Data records:

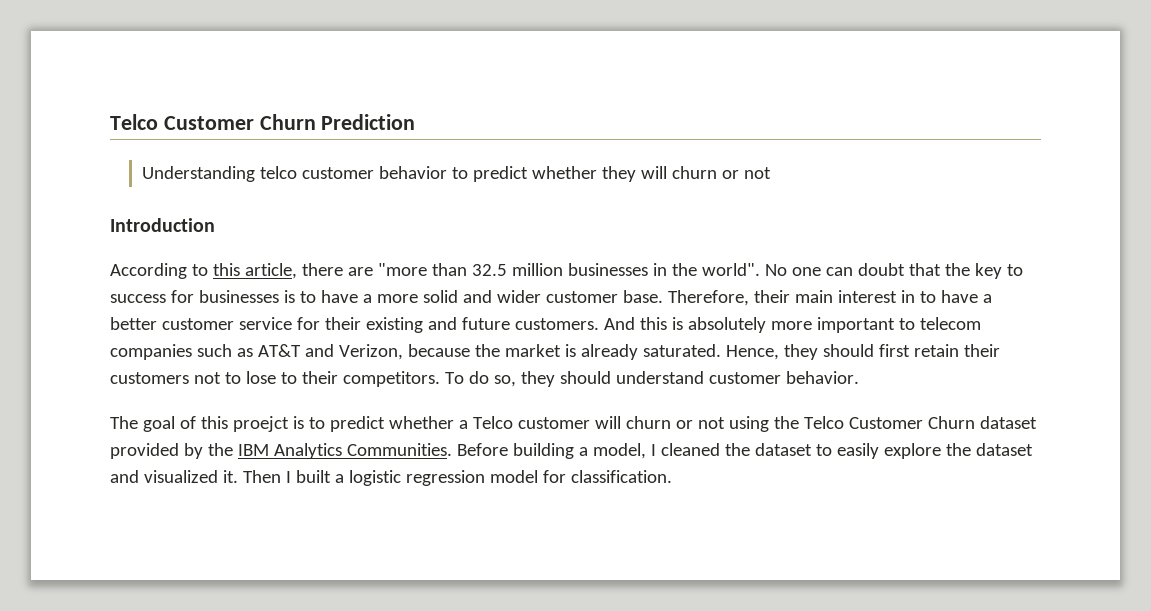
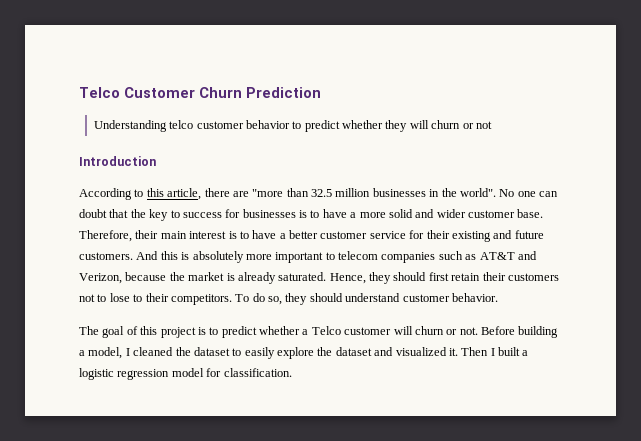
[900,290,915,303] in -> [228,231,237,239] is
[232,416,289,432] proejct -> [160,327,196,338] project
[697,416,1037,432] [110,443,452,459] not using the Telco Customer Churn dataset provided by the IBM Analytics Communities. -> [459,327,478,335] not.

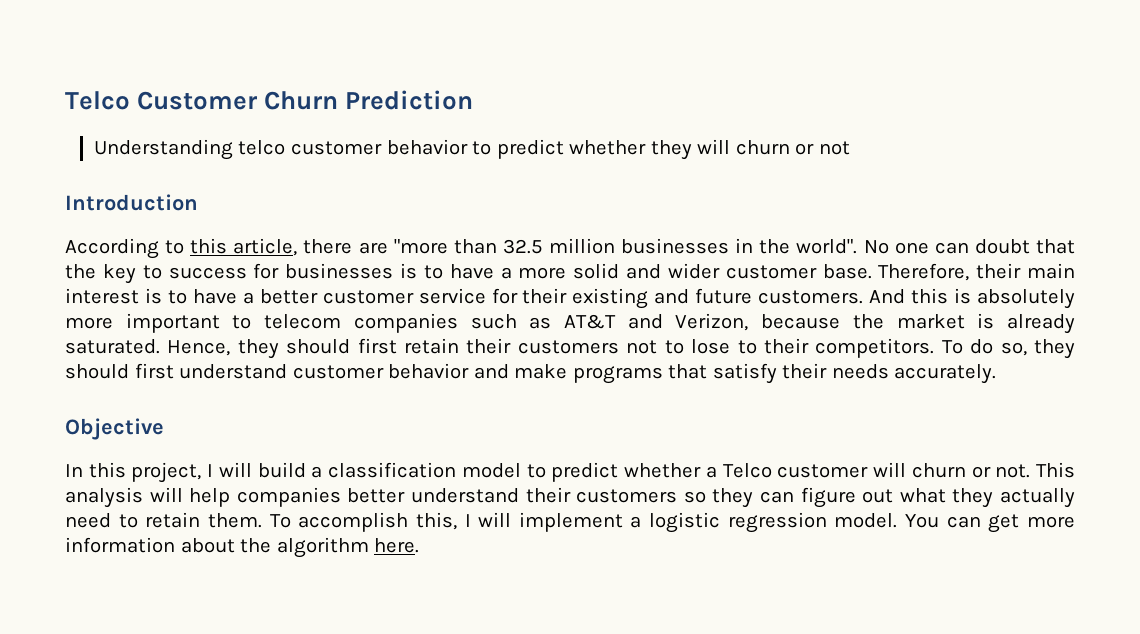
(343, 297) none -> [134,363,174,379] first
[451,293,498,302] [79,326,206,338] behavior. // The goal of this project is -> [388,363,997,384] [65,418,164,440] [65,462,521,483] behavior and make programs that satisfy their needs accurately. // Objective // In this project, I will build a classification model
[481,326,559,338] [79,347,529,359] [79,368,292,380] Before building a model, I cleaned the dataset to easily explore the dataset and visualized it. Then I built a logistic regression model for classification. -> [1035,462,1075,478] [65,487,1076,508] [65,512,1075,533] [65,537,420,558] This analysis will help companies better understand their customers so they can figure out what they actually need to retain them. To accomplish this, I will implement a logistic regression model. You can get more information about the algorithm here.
* * *
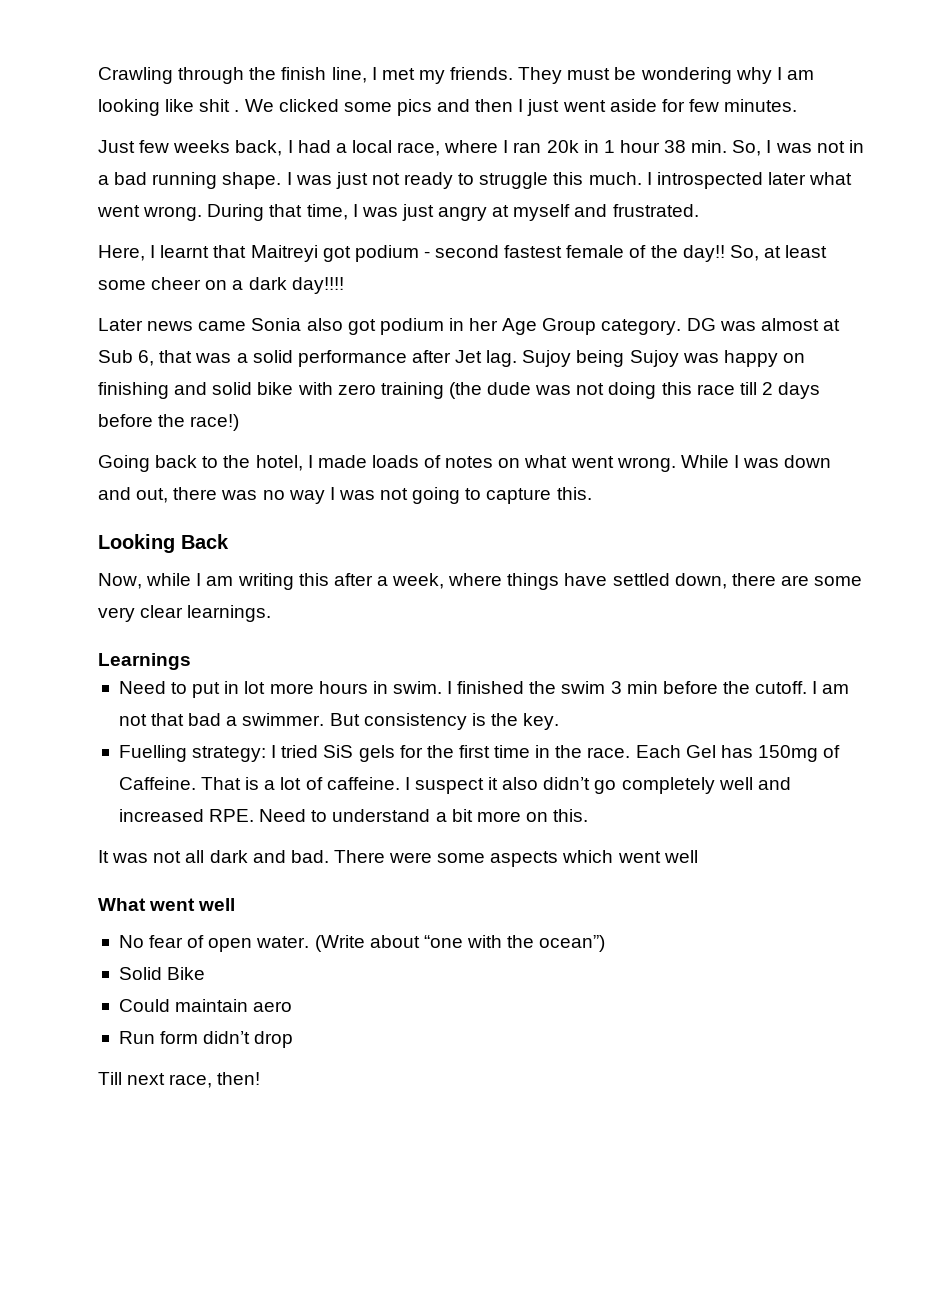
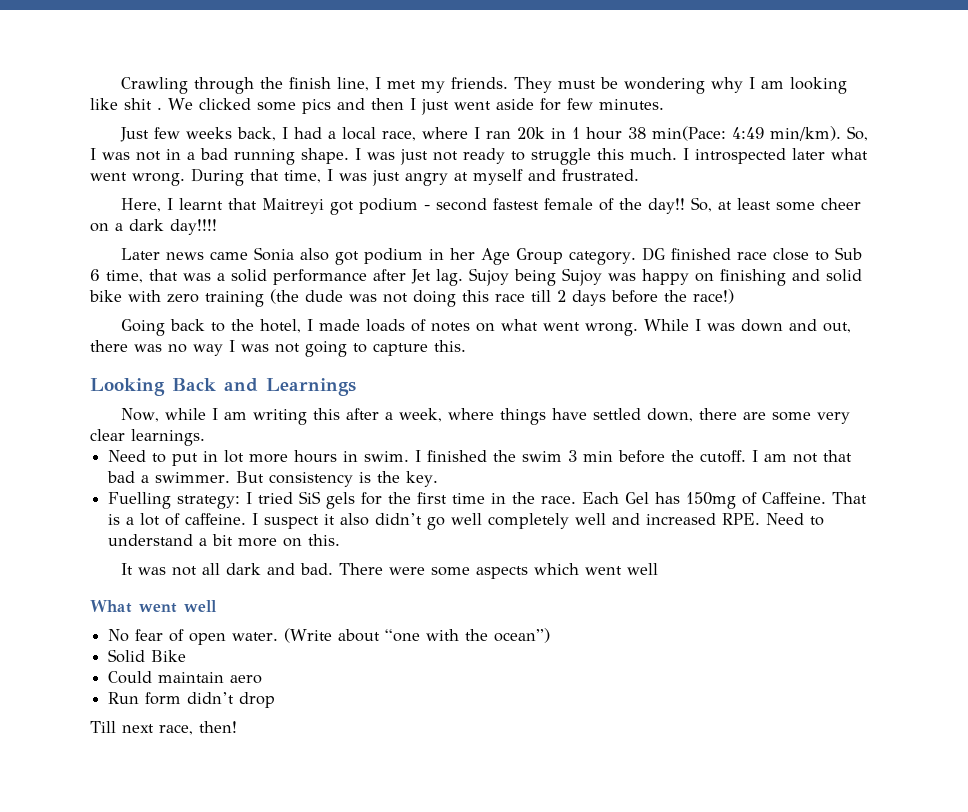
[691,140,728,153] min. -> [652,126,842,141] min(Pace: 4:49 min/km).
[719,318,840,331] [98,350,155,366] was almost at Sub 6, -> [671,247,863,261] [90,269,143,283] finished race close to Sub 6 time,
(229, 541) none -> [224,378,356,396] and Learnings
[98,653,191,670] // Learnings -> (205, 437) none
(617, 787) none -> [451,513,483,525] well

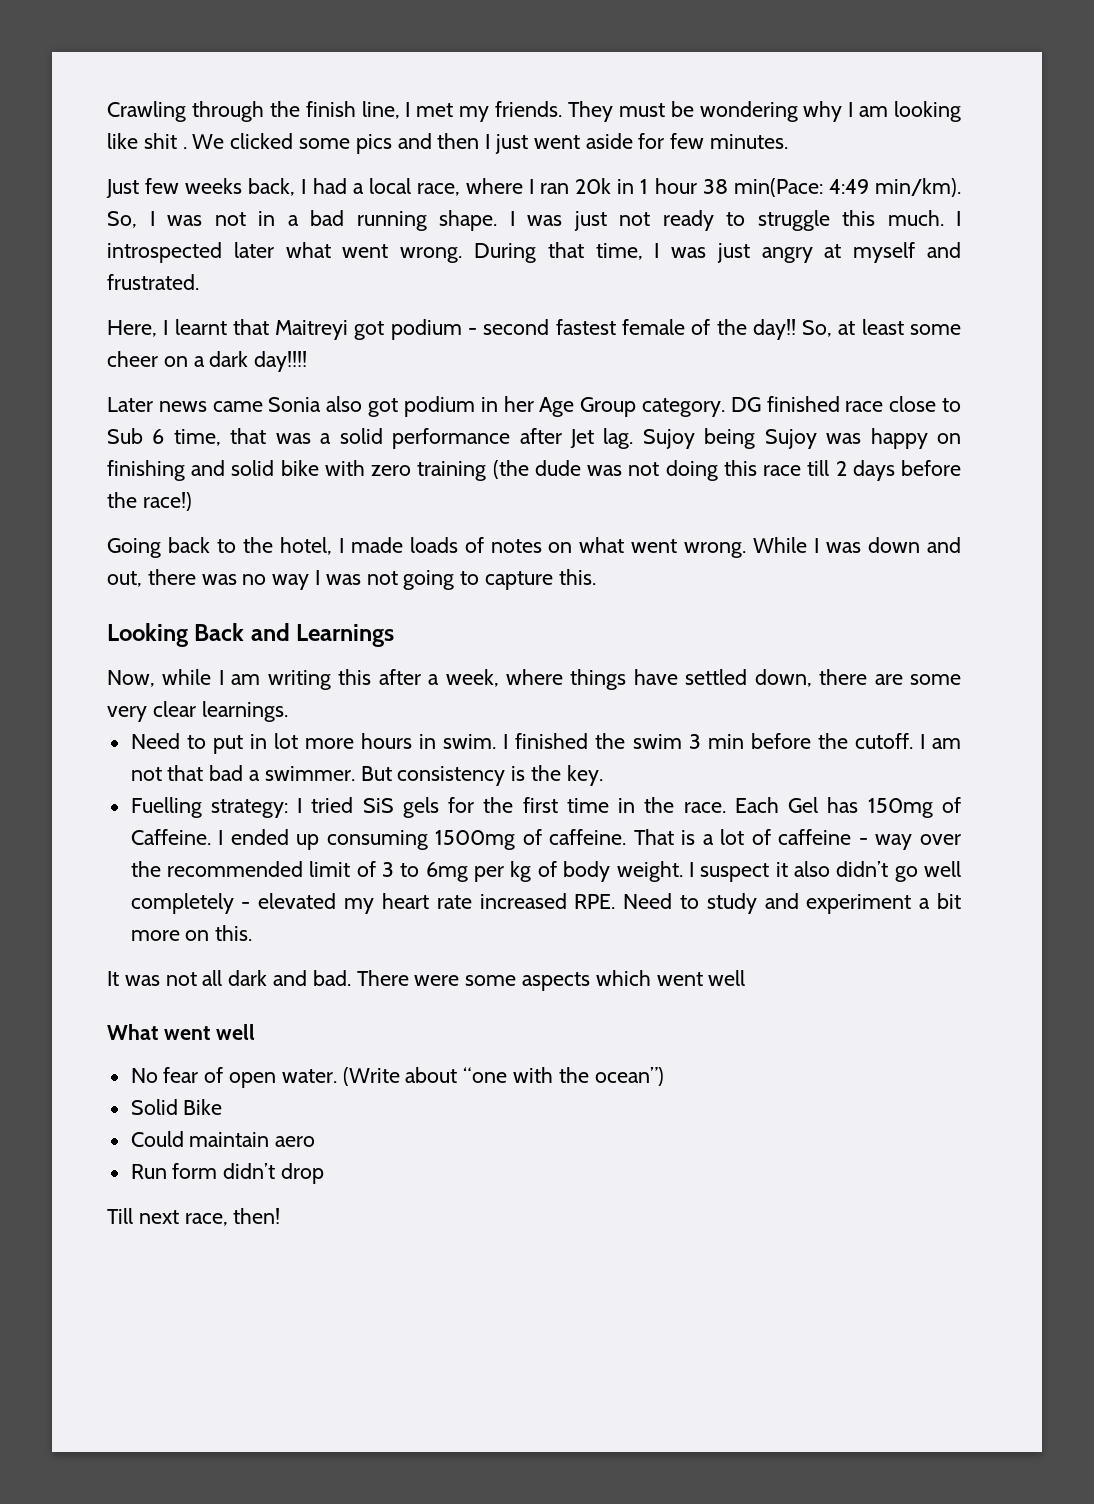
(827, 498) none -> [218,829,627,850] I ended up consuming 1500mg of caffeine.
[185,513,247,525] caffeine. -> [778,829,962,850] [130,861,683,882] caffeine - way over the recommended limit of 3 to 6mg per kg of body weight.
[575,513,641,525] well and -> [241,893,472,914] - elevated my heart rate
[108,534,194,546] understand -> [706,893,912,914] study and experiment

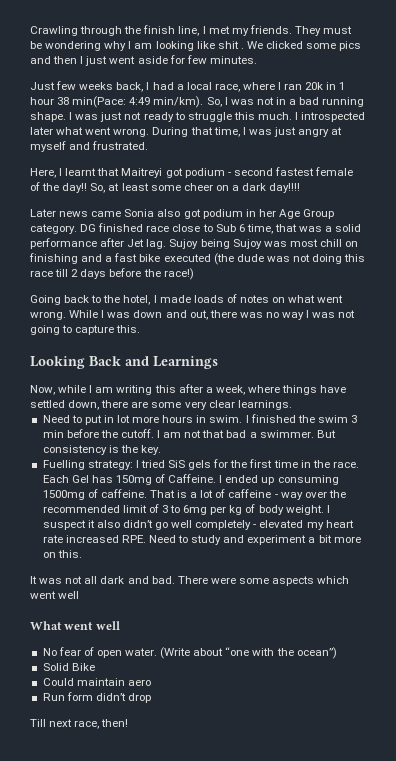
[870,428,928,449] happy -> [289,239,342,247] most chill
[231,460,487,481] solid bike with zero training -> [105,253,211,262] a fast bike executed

Try it
Which lines of the records above hold the word "caffeine"? Copy each one out.

Answer space
(827, 498) none -> [218,829,627,850] I ended up consuming 1500mg of caffeine.
[185,513,247,525] caffeine. -> [778,829,962,850] [130,861,683,882] caffeine - way over the recommended limit of 3 to 6mg per kg of body weight.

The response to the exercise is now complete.